Он очень хотел бы сейчас увериться, что всё это — дом с полосатыми шторами, пропавший Артур, банки из-под ставриды — только сон. Снов бояться нечего! Но всё шёл и шёл он по безлюдной улице Мичурина. Улица была угрюма и очень реальна. Главное, она никак не кончалась.

Костя всё равно не сбавлял шаг. Впереди запестрела деревня. Это радовало: здесь водились хоть какие-то люди, работал магазин, и из одного окна доносился совсем домашний голос Аллы Пугачёвой.

Минуту спустя Костя остановился: Пугачёва пела в сопровождении баяна. Весь мир сошёл с ума, что ли? Но фокус оказался проще — Пугачёва голосила отдельно, из чьего-то радиоприёмника, а баян играл сам по себе, в руках той самой зловредной старухи, что вчера опоила Костю мятным чаем.

На баян Костя наткнулся, вынырнув из-за куста — не на один баян даже, а на целую группу копытинцев. Группу Костя признал бы живописной, если б не был так зол. Это было скверное дежавю: вчерашняя старуха музицировала, а вчерашний старик с сизым носом ловко плясал расходную. Одна из шептух (та, у которой прикрыт один глаз) тоже была здесь. Она держала наготове стопку беленькой.

Старик ухал и топотал, демонстрируя всякие хитрые коленца. Иногда он сипло выкрикивал непечатные частушки. Другой старик, совершенно лысый, с бровями в виде щёток, направленных щетиной к глазам, сидел рядом на бревне. Он быстро фиксировал услышанное на нотной бумаге. Ноты, похожие на укропное семя, так и сыпались с кончика его гелевой ручки.

Гармонист, гармонист,

Не смотри глазами вниз,

Смотри прямо на меня:

Завлекать буду тебя, -

заголосили вдруг обе старухи скрипучими голосами. Беленькая весело брызнула на бурьян из дрогнувшей стопки.

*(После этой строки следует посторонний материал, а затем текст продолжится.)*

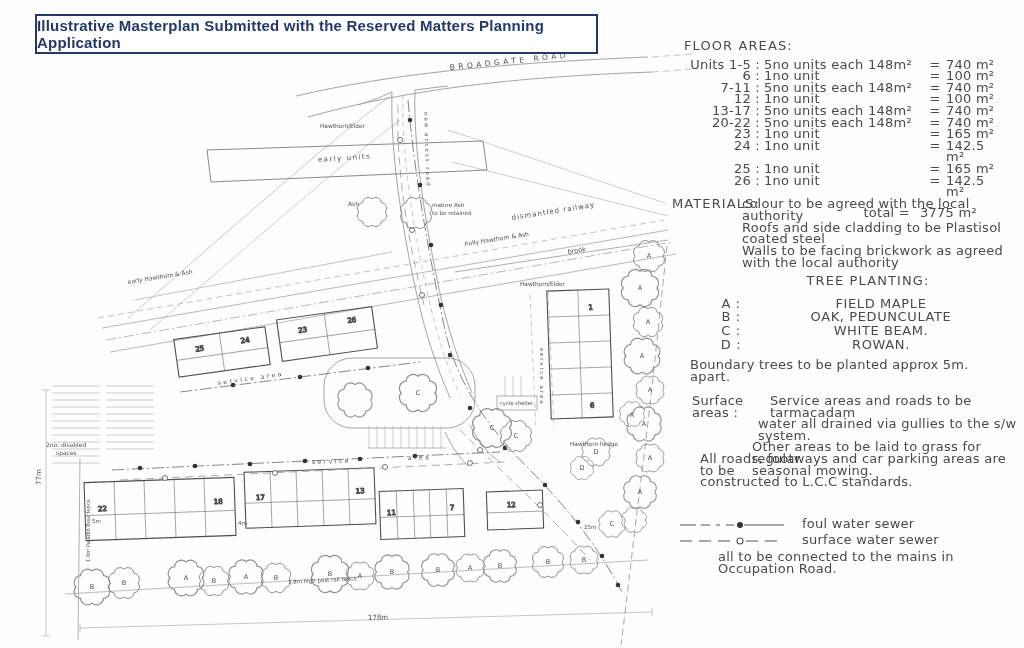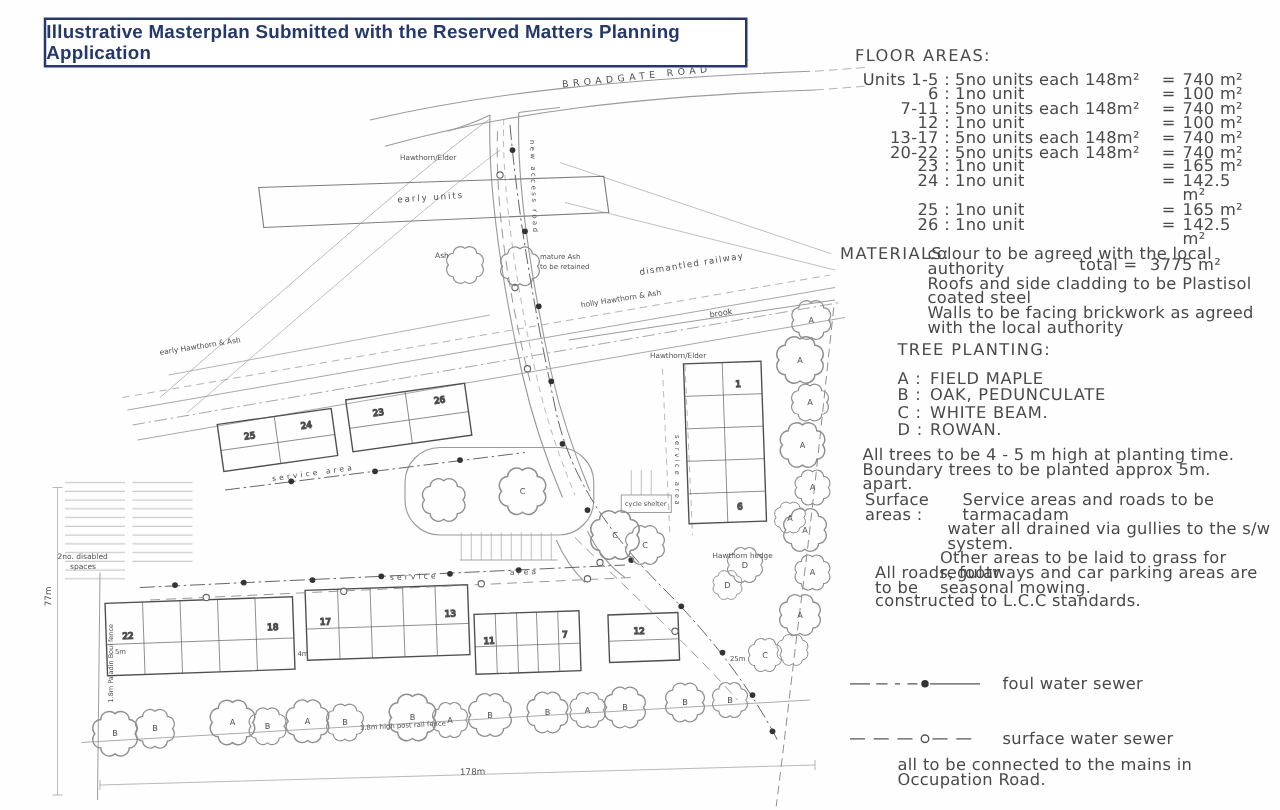"TREE PLANTING:" .trees { text-align: none -> center }
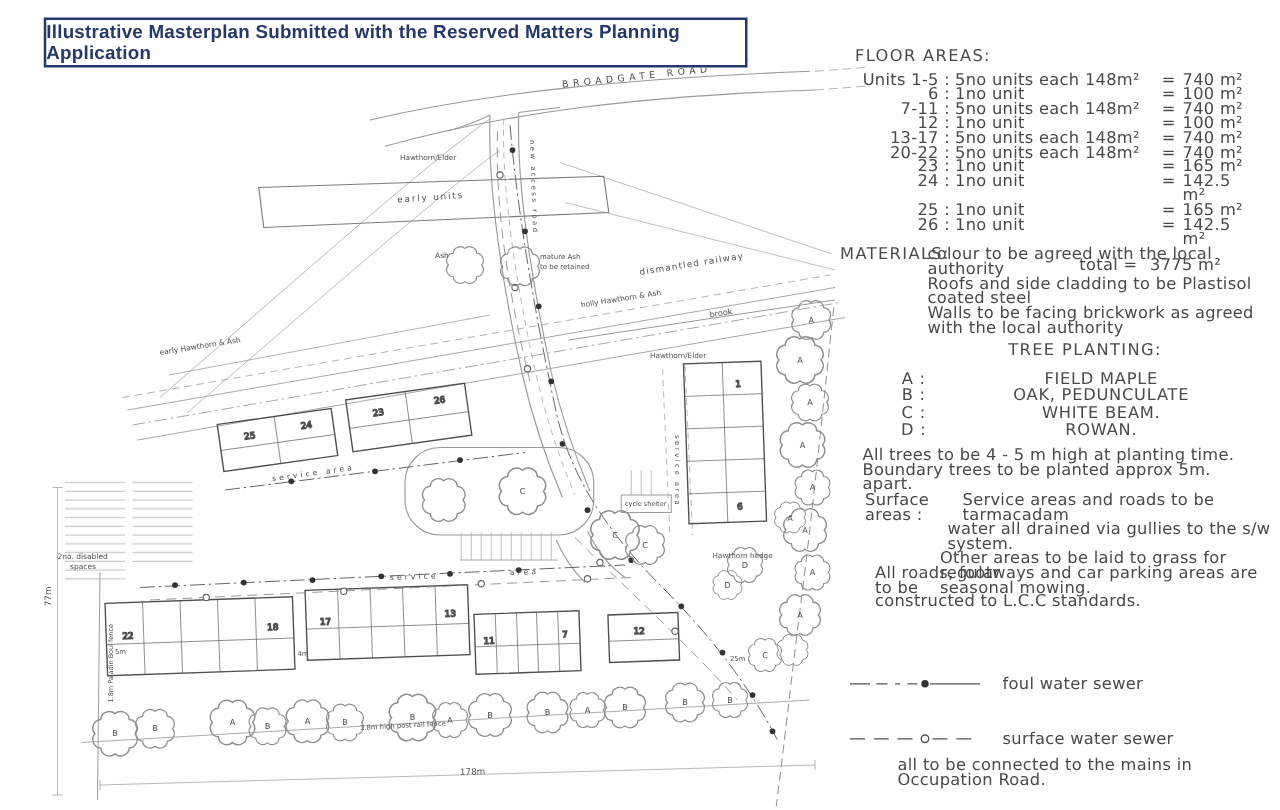"All trees to be 4" div { html: <div>All trees to be 4 - 5 m high at planting time.</div> -> none }
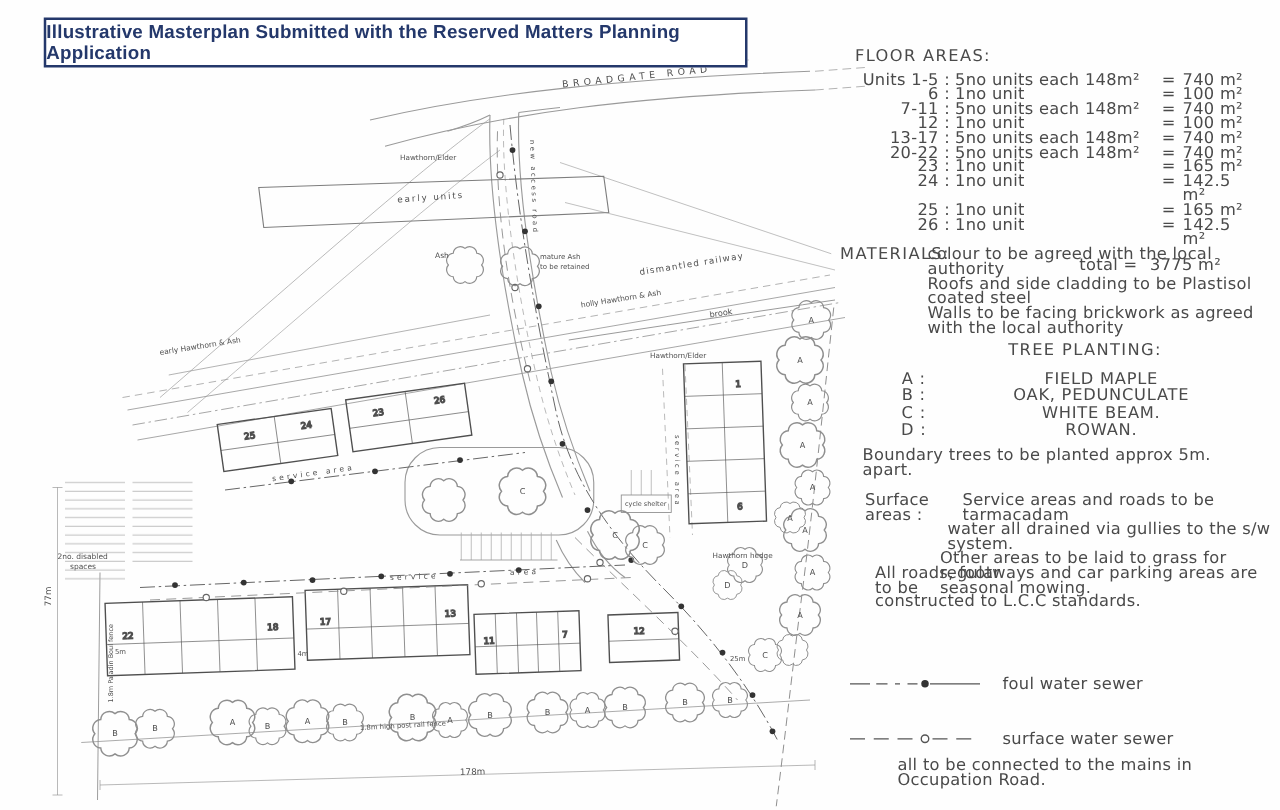"foul water sewer" .lrow { align-items: flex-start -> flex-end; margin-top: 28px -> none }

Костя не хотел мешать веселью. Он собрался незаметно скользнуть мимо, но кто-то схватил его за рукав и даже, кажется, подставил ножку. Он обернулся и увидел ещё одну старушонку, такую миниатюрную и полупрозрачную, что сначала он и не заметил её среди кустов.

Старушка приторно улыбалась. Костин рукав она не отпускала, хотя Костя видел её впервые в жизни. На копытинских старух она не походила. Одета она была в какой-то пёстренький крепдешин на пуговичках. Сложная причёска голубоватым нимбом сияла вокруг её лица. На её бесцветных губах алой помадой было изображено аккуратное сердечко.

— Вы писатель? — спросила старушка (голос был у неё крепдешиновой нежности). — Мы с мужем слышали, что у нас поселился писатель, и очень рады познакомиться.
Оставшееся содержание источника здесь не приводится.